YOUR TASK :: No pictures should appear. The lines from the beginning of the listing through the one holding "total: 1090.73 -> 1113.55" must be reproduced exactly, and nothing more.
====================
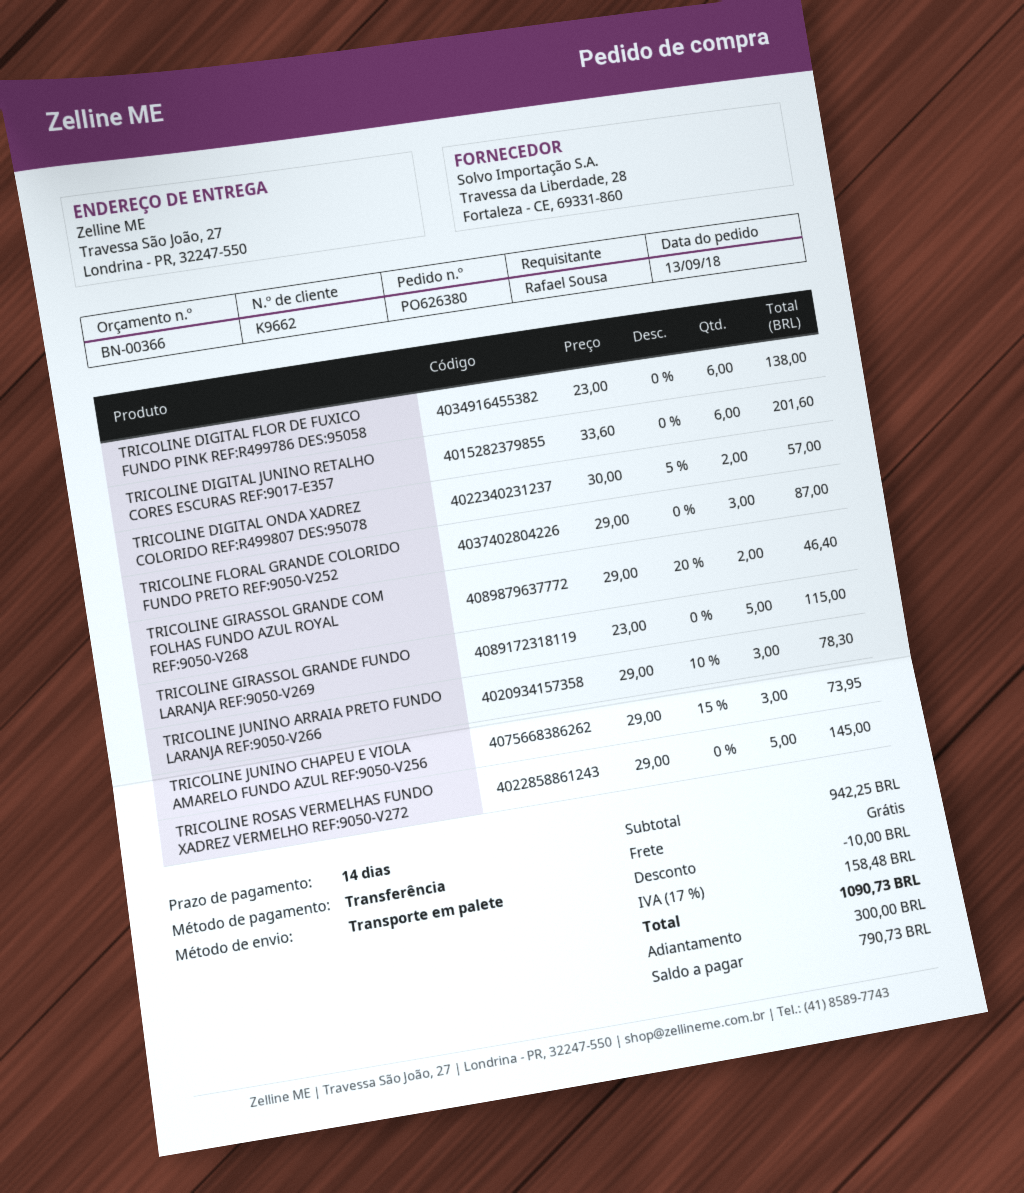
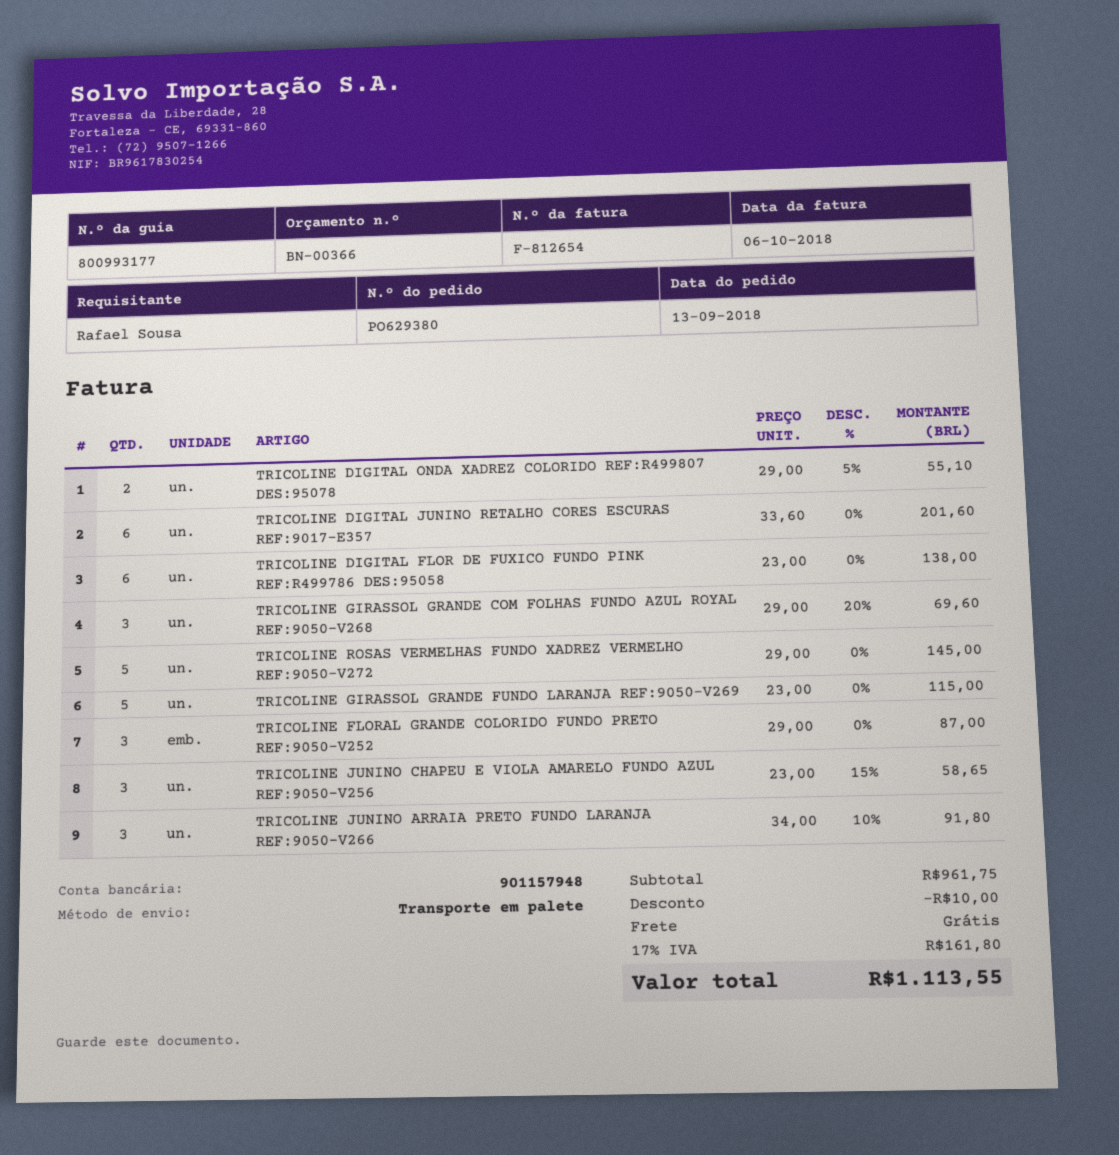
order number: PO626380 -> PO629380
TRICOLINE DIGITAL ONDA XADREZ COLORIDO REF:R499807 DES:95078: 2 x 30.00 - 5% = 57.00 -> 2 x 29.00 - 5% = 55.10
TRICOLINE GIRASSOL GRANDE COM FOLHAS FUNDO AZUL ROYAL REF:9050-V268: 2 x 29.00 - 20% = 46.40 -> 3 x 29.00 - 20% = 69.60
TRICOLINE JUNINO ARRAIA PRETO FUNDO LARANJA REF:9050-V266: 3 x 29.00 - 10% = 78.30 -> 3 x 34.00 - 10% = 91.80
TRICOLINE JUNINO CHAPEU E VIOLA AMARELO FUNDO AZUL REF:9050-V256: 3 x 29.00 - 15% = 73.95 -> 3 x 23.00 - 15% = 58.65
subtotal: 942.25 -> 961.75
tax: 17% = 158.48 -> 17% = 161.80
total: 1090.73 -> 1113.55

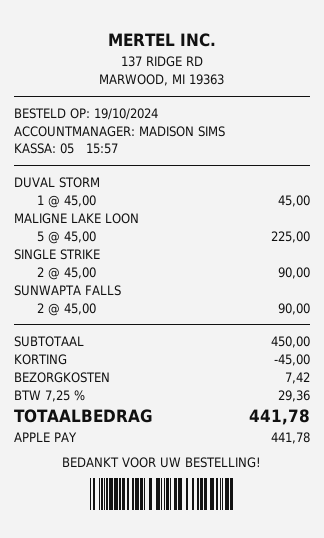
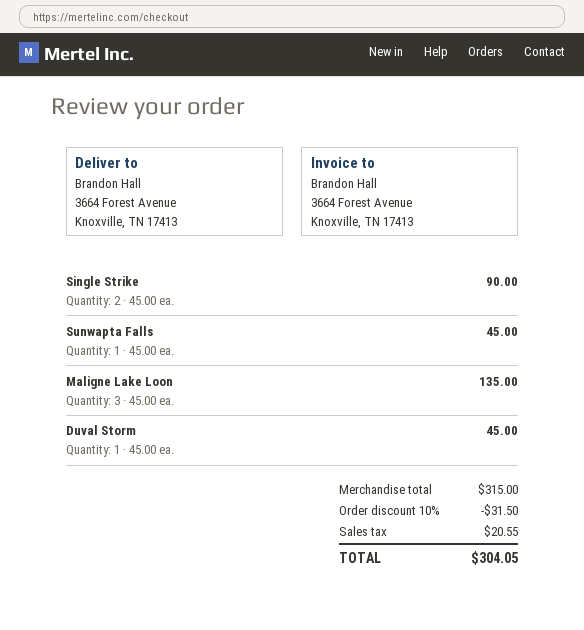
MALIGNE LAKE LOON: 5 x 45.00 = 225.00 -> 3 x 45.00 = 135.00
SUNWAPTA FALLS: 2 x 45.00 = 90.00 -> 1 x 45.00 = 45.00
subtotal: 450.00 -> 315.00
discount: 45.00 -> 31.50
shipping: 7.42 -> none
tax: 29.36 -> 20.55
total: 441.78 -> 304.05

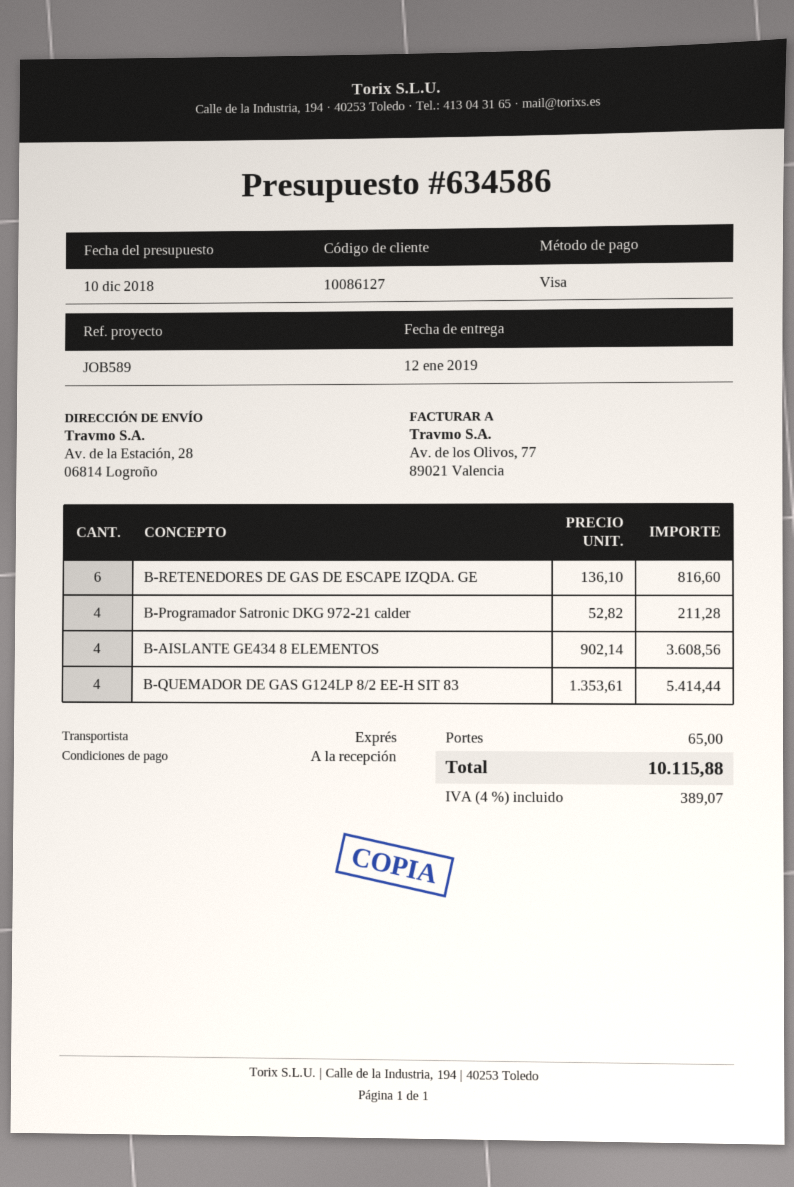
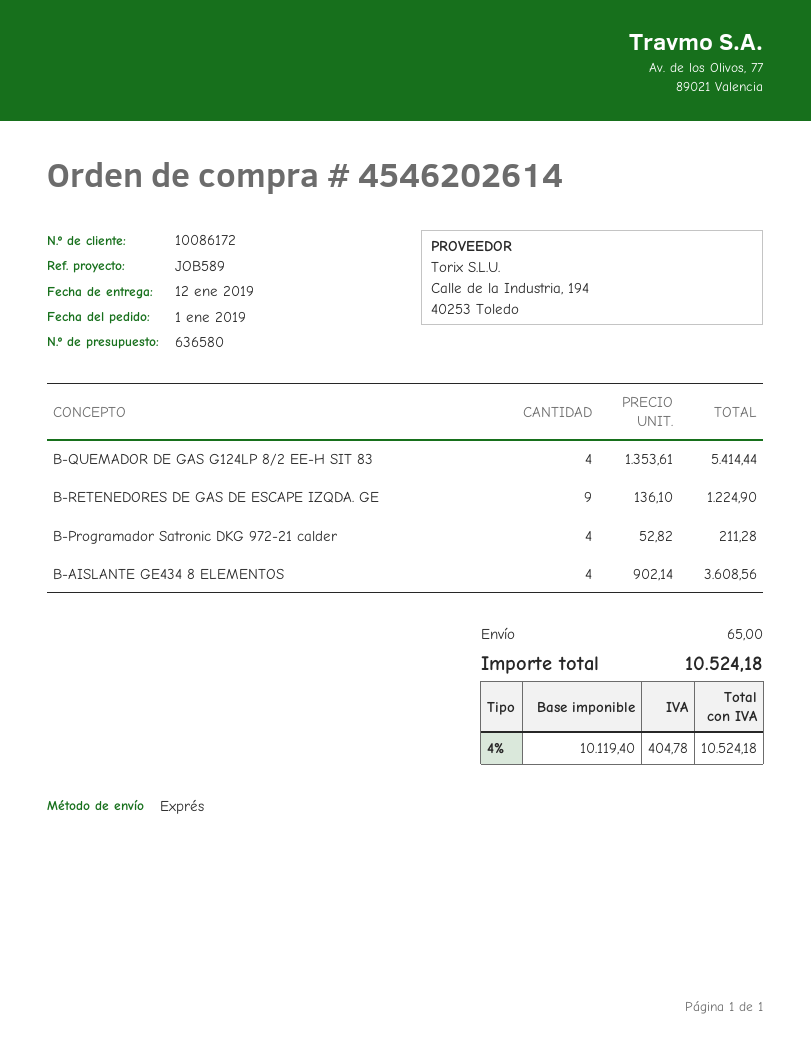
quote number: 634586 -> 636580
customer number: 10086127 -> 10086172
B-RETENEDORES DE GAS DE ESCAPE IZQDA. GE: 6 x 136.10 = 816.60 -> 9 x 136.10 = 1224.90
tax: 4% = 389.07 -> 4% = 404.78
total: 10115.88 -> 10524.18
====================
PROBLEM SOLUTION ::
order number: PO626380 -> PO629380
TRICOLINE DIGITAL ONDA XADREZ COLORIDO REF:R499807 DES:95078: 2 x 30.00 - 5% = 57.00 -> 2 x 29.00 - 5% = 55.10
TRICOLINE GIRASSOL GRANDE COM FOLHAS FUNDO AZUL ROYAL REF:9050-V268: 2 x 29.00 - 20% = 46.40 -> 3 x 29.00 - 20% = 69.60
TRICOLINE JUNINO ARRAIA PRETO FUNDO LARANJA REF:9050-V266: 3 x 29.00 - 10% = 78.30 -> 3 x 34.00 - 10% = 91.80
TRICOLINE JUNINO CHAPEU E VIOLA AMARELO FUNDO AZUL REF:9050-V256: 3 x 29.00 - 15% = 73.95 -> 3 x 23.00 - 15% = 58.65
subtotal: 942.25 -> 961.75
tax: 17% = 158.48 -> 17% = 161.80
total: 1090.73 -> 1113.55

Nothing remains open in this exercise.